About this task:
Could you give again exactly, and only, the lines from the one holding "4.8/5 (593 k" through the end of the data, both ends included, with pictures left out?
-----
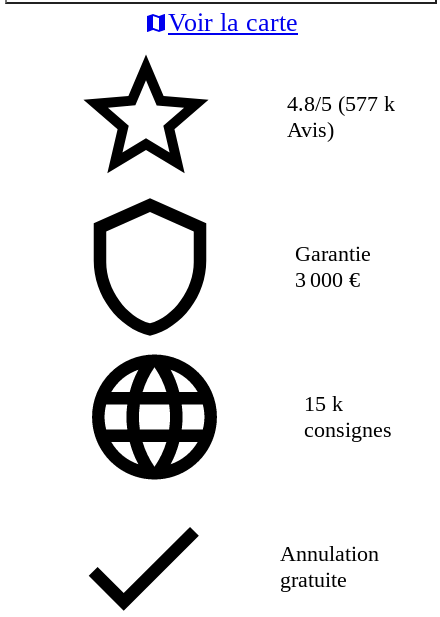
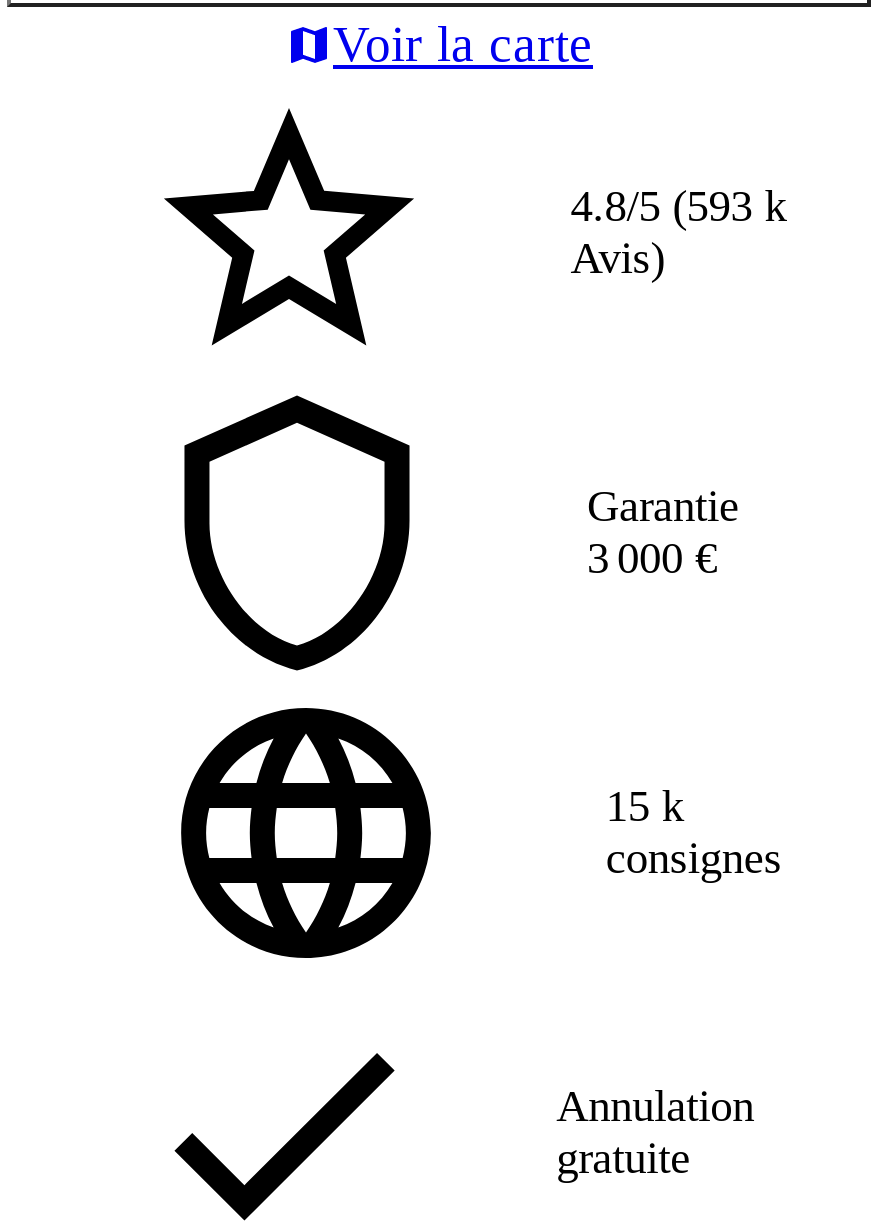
- 4.8/5 (577 k
+ 4.8/5 (593 k
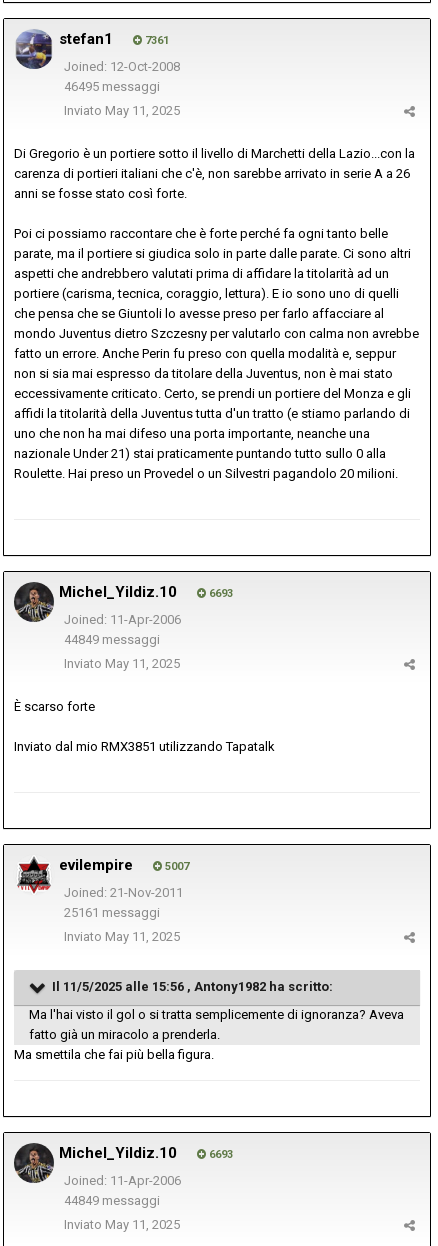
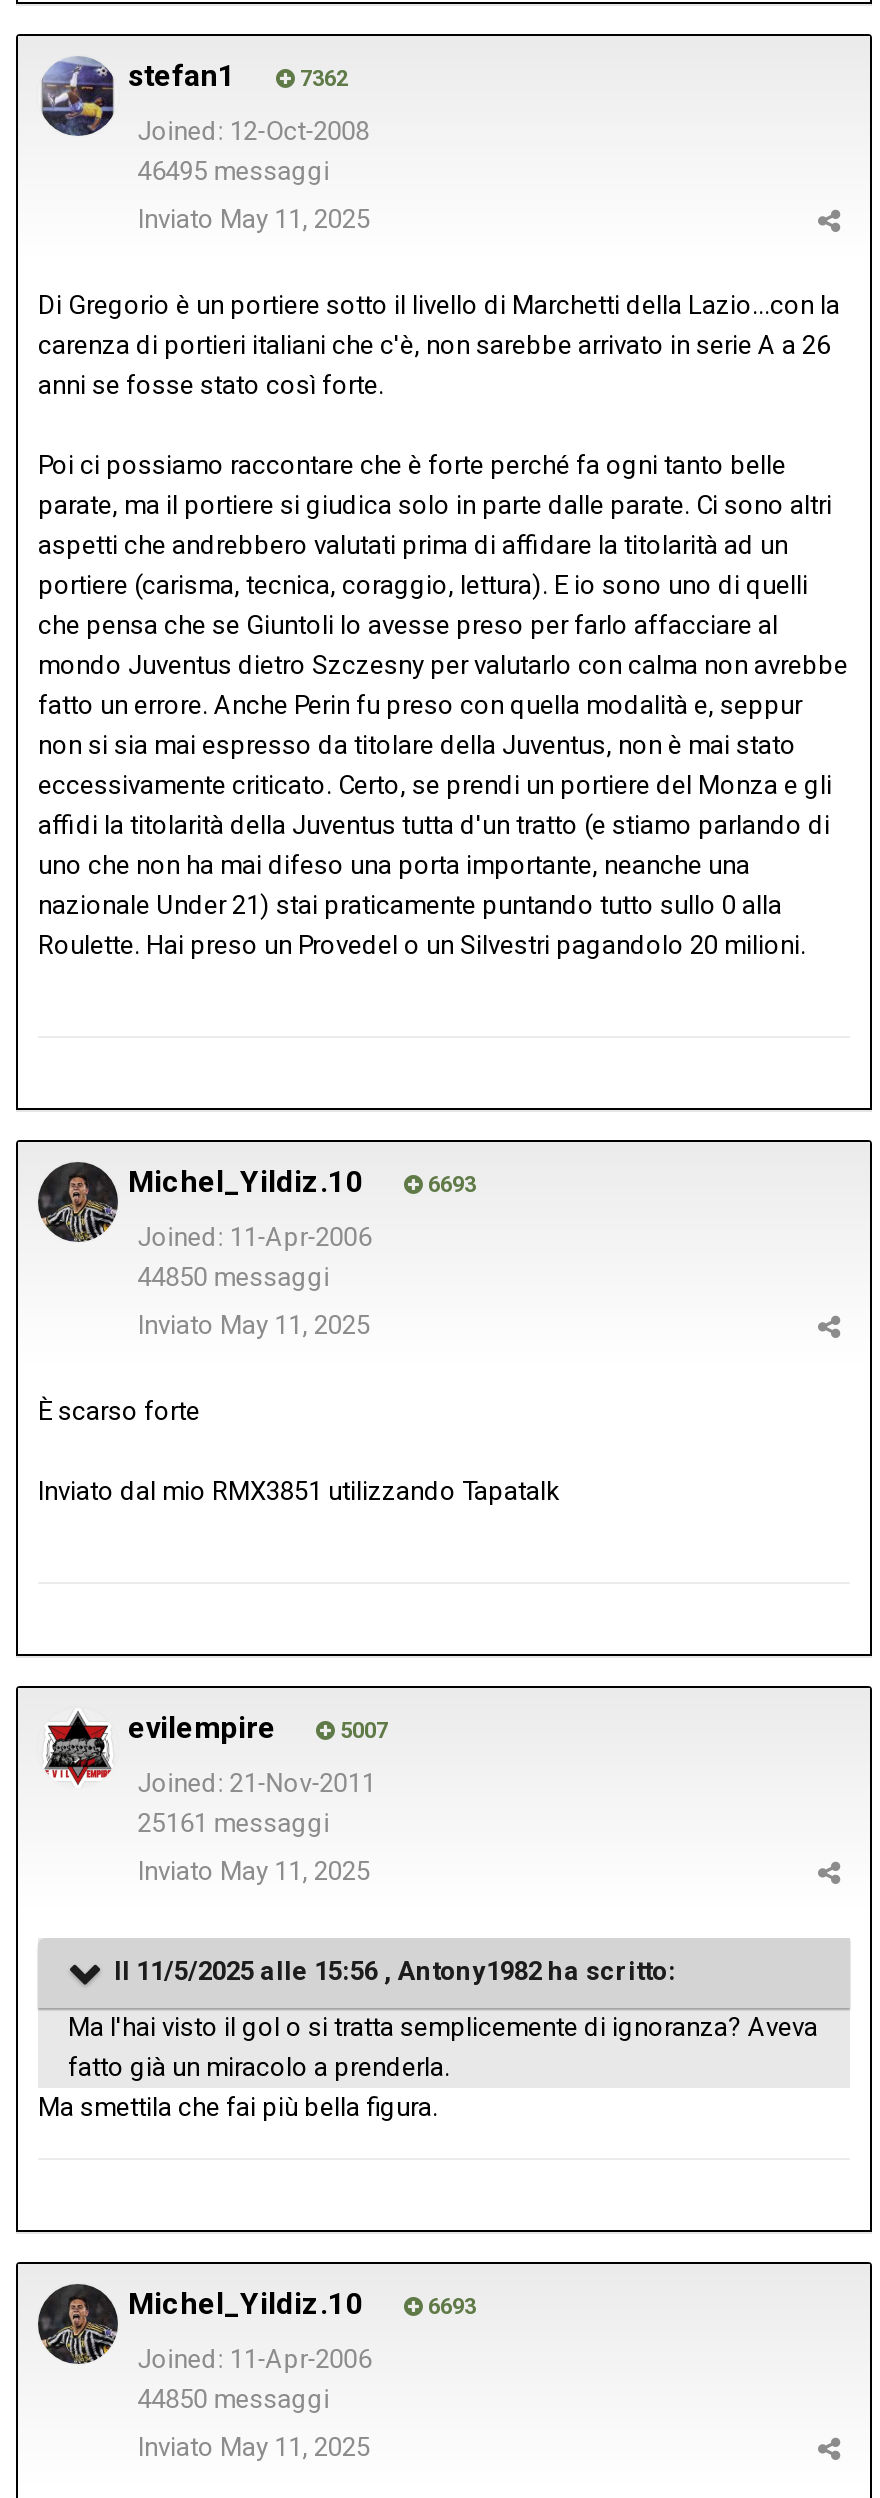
- 7361
+ 7362

- 44849 messaggi
+ 44850 messaggi

- 44849 messaggi
+ 44850 messaggi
-----
Response below:
+ 4.8/5 (593 k
- 7361
+ 7362

- 44849 messaggi
+ 44850 messaggi

- 44849 messaggi
+ 44850 messaggi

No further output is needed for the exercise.